As we will show in this paper, just the absence of the exact analytical solutions for linear problems was still the principal reason for the conventional solutions to be limited by the values of natural frequencies of a modelling system. This prevents from studying the regularities of a process in a form achievable by the analytical methods with the solutions in analytical form. "The classical vibration theory is grounded on solving the differential equations and on joining the solutions for different parts of the system on the basis of continuity conditions. Any slight change of the system shape makes necessary to calculate all anew. However, disregarding the calculation labour, one can note that the high accuracy of classical theory is illusory" [14, p. 317].

Just the limitations of approaches by the matrix, integral and asymptotic techniques, in junction with the settled practice to give additionally the initial and boundary conditions for a generalised system of differential equations, causes an insurmountable problem, when "the presence of irregular boundaries in the majority of practical problems disables constructing the analytical solutions of differential equations, and the numerical techniques became the only possible means to obtain quite accurate and detailed results" [15, p. 12]. Although "the numerical techniques are quite universal and simple, they inherited a number of imperfections. First of all, these are the solutions obtained in the form of tables, which is especially inconvenient in performing some logic or mathematical operations with them. A great imperfection of the numerical modelling is also its sensitivity to the choice of a step" [16, p. 9].

However the main shortcoming of the numerical techniques is the absence of a reliable analytical formalism which, having been found as the basis of calculations, in fact pre-determines the quality of obtained numerical solutions. "As a rule, the search of a solution was carried out by different techniques (Chesare, Krylov-Bogolyubov, through the variable action-angle etc.) for different cases, with the expansion of sin xand cos x into a series in the orders of x smallness. Such diversity of techniques has impeded the evaluation of particular solutions, the interpretation of obtained results and understanding the reasons of chaos and bifurcation in the systems" [11, p. 36]. Because "the notation of solution as an analytical expression allows to identify, how a solution behaves in accordance with the right part, coefficients and initial data. With the successfully constructed analogue method that takes into account the specific of this class of problems, one can achieve a solution in its most simple form; with it the evaluations of accuracy of an approximate solution may appear more visibly. In the view of applicability of the analytical methods in computing, I would emphasise that due to great informativeness of the values, the number of calculations decreases saving the operative memory" [16, p. 9].

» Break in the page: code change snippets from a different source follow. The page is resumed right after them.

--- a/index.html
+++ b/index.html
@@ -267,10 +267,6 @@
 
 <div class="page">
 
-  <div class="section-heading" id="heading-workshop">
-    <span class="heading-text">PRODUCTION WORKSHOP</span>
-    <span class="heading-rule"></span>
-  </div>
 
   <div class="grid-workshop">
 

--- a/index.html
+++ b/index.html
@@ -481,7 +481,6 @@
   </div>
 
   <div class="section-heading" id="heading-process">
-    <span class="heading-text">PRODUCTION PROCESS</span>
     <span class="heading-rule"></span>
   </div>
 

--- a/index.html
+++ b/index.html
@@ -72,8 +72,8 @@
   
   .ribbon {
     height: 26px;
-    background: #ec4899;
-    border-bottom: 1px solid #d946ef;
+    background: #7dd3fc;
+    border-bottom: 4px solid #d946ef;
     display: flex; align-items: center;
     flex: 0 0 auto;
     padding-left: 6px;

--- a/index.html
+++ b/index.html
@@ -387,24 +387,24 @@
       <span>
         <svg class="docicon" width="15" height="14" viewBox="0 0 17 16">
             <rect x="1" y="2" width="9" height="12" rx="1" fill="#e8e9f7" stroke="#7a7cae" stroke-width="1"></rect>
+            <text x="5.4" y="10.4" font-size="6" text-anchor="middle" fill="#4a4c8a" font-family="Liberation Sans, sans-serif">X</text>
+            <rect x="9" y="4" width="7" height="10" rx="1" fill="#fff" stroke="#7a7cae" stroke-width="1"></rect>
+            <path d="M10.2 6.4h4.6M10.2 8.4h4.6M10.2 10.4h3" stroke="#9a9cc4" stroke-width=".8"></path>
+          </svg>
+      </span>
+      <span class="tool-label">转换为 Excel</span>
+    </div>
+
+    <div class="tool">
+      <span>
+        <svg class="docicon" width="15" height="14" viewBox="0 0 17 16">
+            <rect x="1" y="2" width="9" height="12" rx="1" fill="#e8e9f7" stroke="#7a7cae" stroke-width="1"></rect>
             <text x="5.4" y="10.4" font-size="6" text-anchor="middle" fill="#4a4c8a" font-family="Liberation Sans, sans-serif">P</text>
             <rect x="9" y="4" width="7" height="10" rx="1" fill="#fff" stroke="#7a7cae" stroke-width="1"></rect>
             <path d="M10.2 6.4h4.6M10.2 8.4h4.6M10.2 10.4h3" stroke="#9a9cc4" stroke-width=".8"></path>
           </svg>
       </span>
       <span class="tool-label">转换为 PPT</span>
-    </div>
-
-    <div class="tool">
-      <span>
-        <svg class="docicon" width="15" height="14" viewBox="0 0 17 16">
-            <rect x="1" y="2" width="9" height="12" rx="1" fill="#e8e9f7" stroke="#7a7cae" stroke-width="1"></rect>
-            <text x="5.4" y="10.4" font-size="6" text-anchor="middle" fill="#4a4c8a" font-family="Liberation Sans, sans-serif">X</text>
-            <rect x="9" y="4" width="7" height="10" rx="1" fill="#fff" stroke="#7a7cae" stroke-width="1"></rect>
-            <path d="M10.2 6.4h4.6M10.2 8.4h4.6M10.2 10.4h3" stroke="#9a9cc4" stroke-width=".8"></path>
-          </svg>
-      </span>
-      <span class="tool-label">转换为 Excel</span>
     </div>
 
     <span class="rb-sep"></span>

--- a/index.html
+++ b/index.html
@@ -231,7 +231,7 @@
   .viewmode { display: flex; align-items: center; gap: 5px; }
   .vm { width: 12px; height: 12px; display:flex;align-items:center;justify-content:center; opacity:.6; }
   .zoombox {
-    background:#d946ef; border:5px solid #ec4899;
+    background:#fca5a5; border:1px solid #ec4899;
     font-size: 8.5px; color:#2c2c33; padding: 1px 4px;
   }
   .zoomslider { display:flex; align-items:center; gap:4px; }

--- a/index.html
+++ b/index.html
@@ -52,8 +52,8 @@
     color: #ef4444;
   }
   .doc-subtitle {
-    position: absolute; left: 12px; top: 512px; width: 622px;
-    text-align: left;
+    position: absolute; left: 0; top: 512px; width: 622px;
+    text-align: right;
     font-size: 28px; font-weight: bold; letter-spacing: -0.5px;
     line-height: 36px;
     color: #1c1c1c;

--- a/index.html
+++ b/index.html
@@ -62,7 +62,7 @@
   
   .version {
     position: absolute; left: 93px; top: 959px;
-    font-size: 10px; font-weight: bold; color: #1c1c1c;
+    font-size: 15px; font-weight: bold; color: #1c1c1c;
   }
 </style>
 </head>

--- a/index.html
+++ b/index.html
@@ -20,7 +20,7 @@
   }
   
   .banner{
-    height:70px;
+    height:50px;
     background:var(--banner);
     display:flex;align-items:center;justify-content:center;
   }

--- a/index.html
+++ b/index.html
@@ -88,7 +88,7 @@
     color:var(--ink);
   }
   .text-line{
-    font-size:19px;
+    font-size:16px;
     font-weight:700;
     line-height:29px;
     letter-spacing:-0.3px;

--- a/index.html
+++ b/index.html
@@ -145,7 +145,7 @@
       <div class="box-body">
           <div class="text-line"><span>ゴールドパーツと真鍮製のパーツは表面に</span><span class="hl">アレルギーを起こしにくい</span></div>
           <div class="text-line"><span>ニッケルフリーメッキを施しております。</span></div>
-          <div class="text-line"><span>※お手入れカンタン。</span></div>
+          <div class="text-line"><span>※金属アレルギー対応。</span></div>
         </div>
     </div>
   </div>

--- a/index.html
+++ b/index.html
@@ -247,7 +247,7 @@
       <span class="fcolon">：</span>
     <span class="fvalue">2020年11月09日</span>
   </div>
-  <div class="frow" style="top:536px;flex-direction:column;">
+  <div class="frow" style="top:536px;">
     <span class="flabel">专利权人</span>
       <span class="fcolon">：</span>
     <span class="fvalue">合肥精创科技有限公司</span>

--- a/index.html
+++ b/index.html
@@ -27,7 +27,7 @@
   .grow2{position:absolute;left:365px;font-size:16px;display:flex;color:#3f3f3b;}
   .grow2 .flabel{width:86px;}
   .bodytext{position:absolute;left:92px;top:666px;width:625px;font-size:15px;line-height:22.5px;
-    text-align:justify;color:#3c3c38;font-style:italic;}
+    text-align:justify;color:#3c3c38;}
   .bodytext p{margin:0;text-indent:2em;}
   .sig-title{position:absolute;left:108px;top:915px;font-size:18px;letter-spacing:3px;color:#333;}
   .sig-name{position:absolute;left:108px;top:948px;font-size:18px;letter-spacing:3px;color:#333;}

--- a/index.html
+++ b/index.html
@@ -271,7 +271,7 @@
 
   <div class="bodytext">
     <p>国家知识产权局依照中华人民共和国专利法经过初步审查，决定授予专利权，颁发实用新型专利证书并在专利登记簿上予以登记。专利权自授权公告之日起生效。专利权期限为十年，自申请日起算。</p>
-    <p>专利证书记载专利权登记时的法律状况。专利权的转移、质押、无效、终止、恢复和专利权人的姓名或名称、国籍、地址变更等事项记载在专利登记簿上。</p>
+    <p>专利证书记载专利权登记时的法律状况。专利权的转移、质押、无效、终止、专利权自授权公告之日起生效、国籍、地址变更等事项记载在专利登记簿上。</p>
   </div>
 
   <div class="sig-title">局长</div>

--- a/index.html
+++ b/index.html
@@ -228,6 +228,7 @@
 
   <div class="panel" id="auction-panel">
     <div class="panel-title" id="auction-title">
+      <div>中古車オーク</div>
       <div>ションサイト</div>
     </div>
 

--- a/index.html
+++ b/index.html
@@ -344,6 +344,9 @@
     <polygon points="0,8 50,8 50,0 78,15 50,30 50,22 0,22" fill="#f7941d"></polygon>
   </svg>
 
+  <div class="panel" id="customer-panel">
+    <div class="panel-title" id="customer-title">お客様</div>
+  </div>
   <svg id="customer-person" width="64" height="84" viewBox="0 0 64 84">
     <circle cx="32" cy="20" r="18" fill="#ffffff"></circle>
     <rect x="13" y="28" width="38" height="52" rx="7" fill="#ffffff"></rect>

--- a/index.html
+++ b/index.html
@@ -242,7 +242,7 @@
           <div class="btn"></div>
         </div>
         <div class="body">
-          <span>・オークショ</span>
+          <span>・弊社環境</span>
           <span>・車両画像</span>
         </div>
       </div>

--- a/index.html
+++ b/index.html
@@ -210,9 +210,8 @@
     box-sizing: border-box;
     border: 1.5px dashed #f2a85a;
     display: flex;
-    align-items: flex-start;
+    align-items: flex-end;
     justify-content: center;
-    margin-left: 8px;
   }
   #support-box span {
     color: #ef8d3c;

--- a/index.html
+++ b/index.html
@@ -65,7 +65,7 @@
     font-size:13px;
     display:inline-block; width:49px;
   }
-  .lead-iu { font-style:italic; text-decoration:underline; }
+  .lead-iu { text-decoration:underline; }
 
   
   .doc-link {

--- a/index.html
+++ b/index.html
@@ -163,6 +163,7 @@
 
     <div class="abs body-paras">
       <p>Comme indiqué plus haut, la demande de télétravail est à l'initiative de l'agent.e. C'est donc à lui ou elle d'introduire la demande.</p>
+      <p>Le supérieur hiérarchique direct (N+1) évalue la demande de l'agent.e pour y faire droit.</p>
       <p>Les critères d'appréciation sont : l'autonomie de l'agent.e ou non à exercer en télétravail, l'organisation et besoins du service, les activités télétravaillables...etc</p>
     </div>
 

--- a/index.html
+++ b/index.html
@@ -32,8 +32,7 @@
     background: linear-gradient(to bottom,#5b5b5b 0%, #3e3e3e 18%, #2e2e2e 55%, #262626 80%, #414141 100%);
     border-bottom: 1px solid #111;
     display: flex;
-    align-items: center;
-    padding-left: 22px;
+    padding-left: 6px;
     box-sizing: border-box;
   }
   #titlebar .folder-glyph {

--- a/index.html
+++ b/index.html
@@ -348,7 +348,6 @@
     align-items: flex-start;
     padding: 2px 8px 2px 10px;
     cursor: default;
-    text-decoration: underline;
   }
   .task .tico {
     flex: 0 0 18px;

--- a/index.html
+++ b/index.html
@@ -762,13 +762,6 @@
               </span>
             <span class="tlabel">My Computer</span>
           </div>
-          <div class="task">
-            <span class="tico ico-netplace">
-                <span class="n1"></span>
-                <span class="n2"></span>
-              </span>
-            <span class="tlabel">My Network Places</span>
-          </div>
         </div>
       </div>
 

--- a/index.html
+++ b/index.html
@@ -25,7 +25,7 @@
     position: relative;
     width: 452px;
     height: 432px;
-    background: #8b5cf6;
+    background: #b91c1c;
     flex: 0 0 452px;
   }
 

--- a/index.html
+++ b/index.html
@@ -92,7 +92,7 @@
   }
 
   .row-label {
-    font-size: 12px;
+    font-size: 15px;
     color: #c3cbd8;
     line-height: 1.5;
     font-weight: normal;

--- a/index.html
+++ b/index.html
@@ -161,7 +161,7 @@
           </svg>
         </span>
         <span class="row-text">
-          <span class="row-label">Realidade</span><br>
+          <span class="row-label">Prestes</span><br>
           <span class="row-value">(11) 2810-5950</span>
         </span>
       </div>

In this work we will make use of the advantages of the exact analytical solutions that we studied in [2]- [9]. We will extend these solutions to the non-linear dynamics, neglecting the condition of smallness and non-linearity of constraints. With it we will not be basing on the linear solutions themselves, varying the linear solution in attempt to obtain a solution for a non-linear system of differential equations by way of varying the linear solution. We will try to transfer the basic principle grounded on the clear specification of the model features into the non-linear mechanics. The cause of our intention is, if we completely take into consideration the features of the specific model in the modelling system of differential equations, then the additional initial and boundary conditions become excessive, as we showed it in the above papers. The boundary conditions are reflected in the features of system of differential equations itself, and the initial conditions are determined by the type of the external force for forced vibrations or by the features of vibrations of a randomly selected element for free vibrations. This makes unnecessary to join the solutions and allows to achieve the maximal determinacy of solutions for a specific model of an elastic line. In its turn, this enables the transition to the non-linear dynamics of processes, retaining the continuous analytical connection with the linear solutions.